Goal of the exercise -
Copy each line below that has "Доска".

Materials provided -

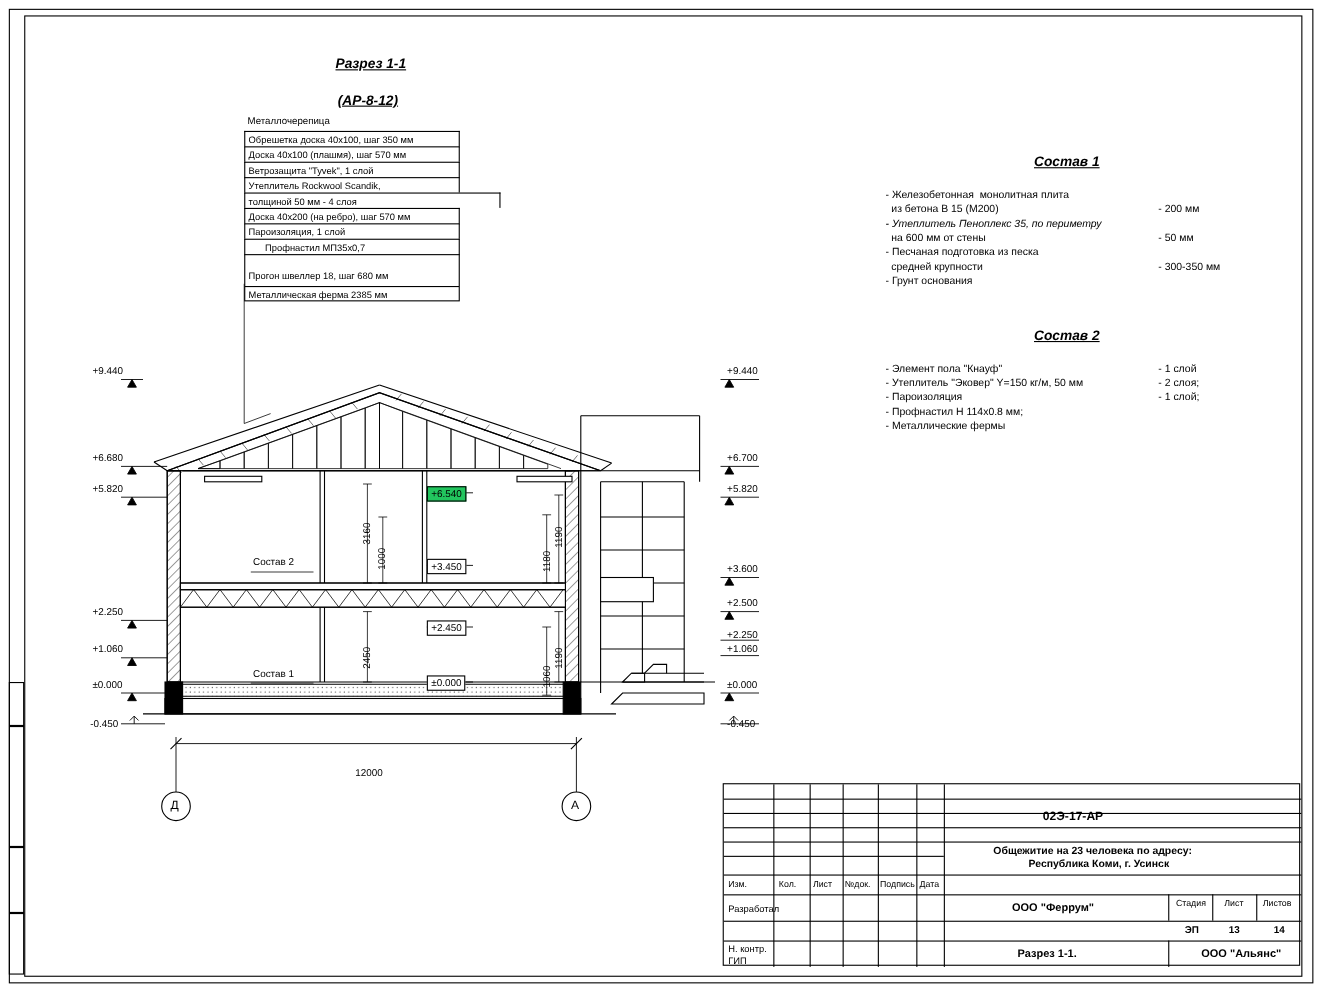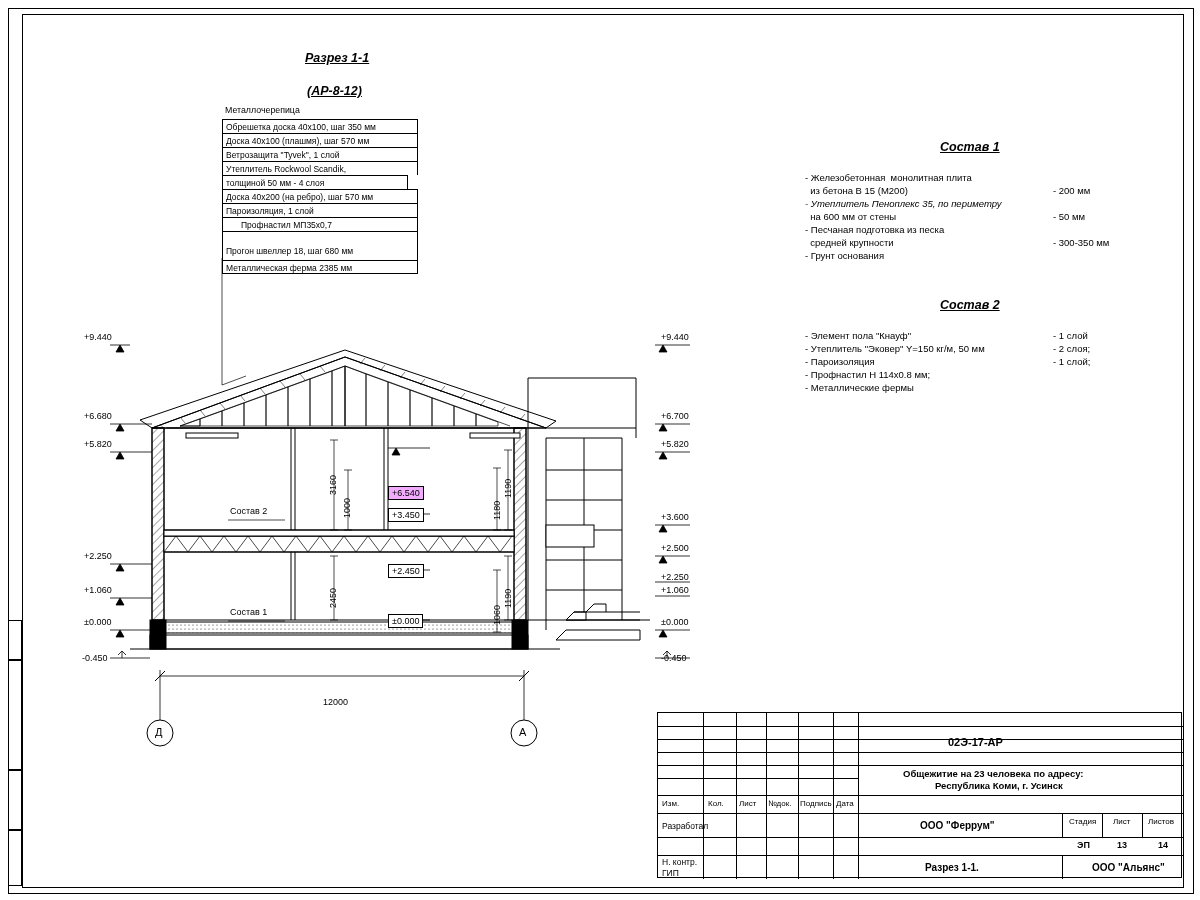--- a/index.html
+++ b/index.html
@@ -47,7 +47,7 @@
       <div class="box" style="position:relative;left:0;top:0;width:196px;height:14px;padding:2px 3px;font-size:8.5px;border-bottom:none;">Доска 40х100 (плашмя), шаг 570 мм</div>
       <div class="box" style="position:relative;left:0;top:0;width:196px;height:14px;padding:2px 3px;font-size:8.5px;border-bottom:none;">Ветрозащита "Tyvek", 1 слой</div>
       <div class="box" style="position:relative;left:0;top:0;width:196px;height:14px;padding:2px 3px;font-size:8.5px;border-bottom:none;">Утеплитель Rockwool Scandik,</div>
-      <div class="box" style="position:relative;left:0;top:0;width:186px;height:14px;padding:2px 3px;font-size:8.5px;border-bottom:none;">толщиной 50 мм - 4 слоя</div>
+      <div class="box" style="position:relative;left:0;top:0;width:233px;height:14px;padding:2px 3px;font-size:8.5px;border-bottom:none;">толщиной 50 мм - 4 слоя</div>
       <div class="box" style="position:relative;left:0;top:0;width:196px;height:14px;padding:2px 3px;font-size:8.5px;border-bottom:none;">Доска 40х200 (на ребро), шаг 570 мм</div>
       <div class="box" style="position:relative;left:0;top:0;width:196px;height:14px;padding:2px 3px;font-size:8.5px;border-bottom:none;">Пароизоляция, 1 слой</div>
       <div class="box" style="position:relative;left:0;top:0;width:196px;height:14px;padding:2px 18px;font-size:8.5px;border-bottom:none;">Профнастил МП35х0,7</div>

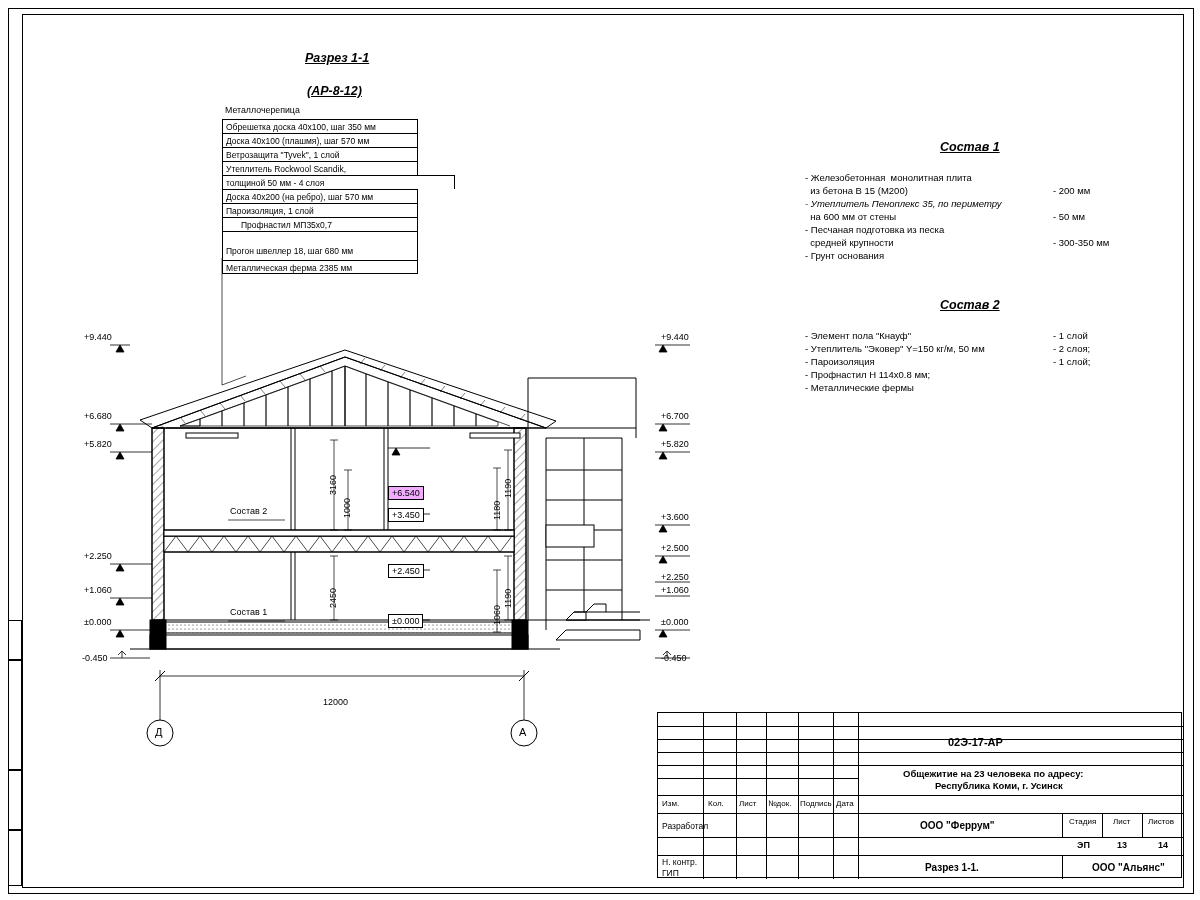--- a/index.html
+++ b/index.html
@@ -345,7 +345,7 @@
   <div class="lbl" style="left:661px;top:617px;">±0.000</div>
   <div class="lbl" style="left:661px;top:653px;">-0.450</div>
 
-  <div class="box" style="left:388px;top:442px;padding:1px 3px;font-size:9px;background:#f0abfc;margin-top:44px;">+6.540</div>
+  <div class="box" style="left:388px;top:442px;padding:1px 3px;font-size:9px;background:#22c55e;">+6.540</div>
   <div class="box" style="left:388px;top:508px;padding:1px 3px;font-size:9px;background:#fff;">+3.450</div>
   <div class="box" style="left:388px;top:564px;padding:1px 3px;font-size:9px;background:#fff;">+2.450</div>
   <div class="box" style="left:388px;top:614px;padding:1px 3px;font-size:9px;background:#fff;">±0.000</div>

Your response -
       <div class="box" style="position:relative;left:0;top:0;width:196px;height:14px;padding:2px 3px;font-size:8.5px;border-bottom:none;">Доска 40х100 (плашмя), шаг 570 мм</div>
       <div class="box" style="position:relative;left:0;top:0;width:196px;height:14px;padding:2px 3px;font-size:8.5px;border-bottom:none;">Доска 40х200 (на ребро), шаг 570 мм</div>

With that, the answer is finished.